*** LISTED RECORDS Section Begins ***

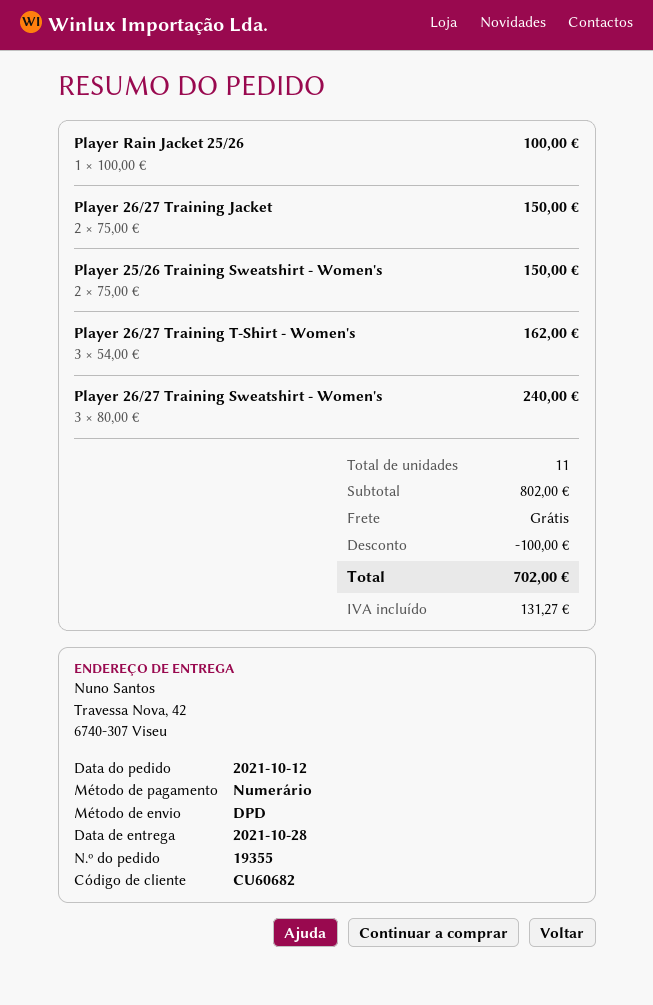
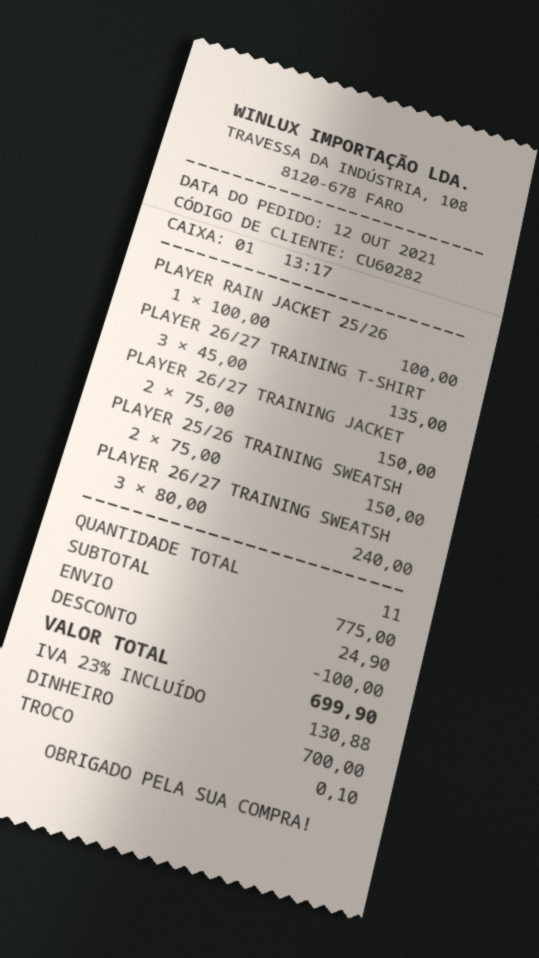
customer number: CU60682 -> CU60282
Player 26/27 Training T-Shirt - Women's: 3 x 54.00 = 162.00 -> 3 x 45.00 = 135.00
subtotal: 802.00 -> 775.00
shipping: 0.00 -> 24.90
tax: 131.27 -> 130.88
total: 702.00 -> 699.90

*** LISTED RECORDS Section Ends ***

# WORK INSTRUCTION
Which lines run from the one containing "Player 26/27 Training" through the end of the material? Output exactly those lines and no others.

# RESPONSE AREA
Player 26/27 Training T-Shirt - Women's: 3 x 54.00 = 162.00 -> 3 x 45.00 = 135.00
subtotal: 802.00 -> 775.00
shipping: 0.00 -> 24.90
tax: 131.27 -> 130.88
total: 702.00 -> 699.90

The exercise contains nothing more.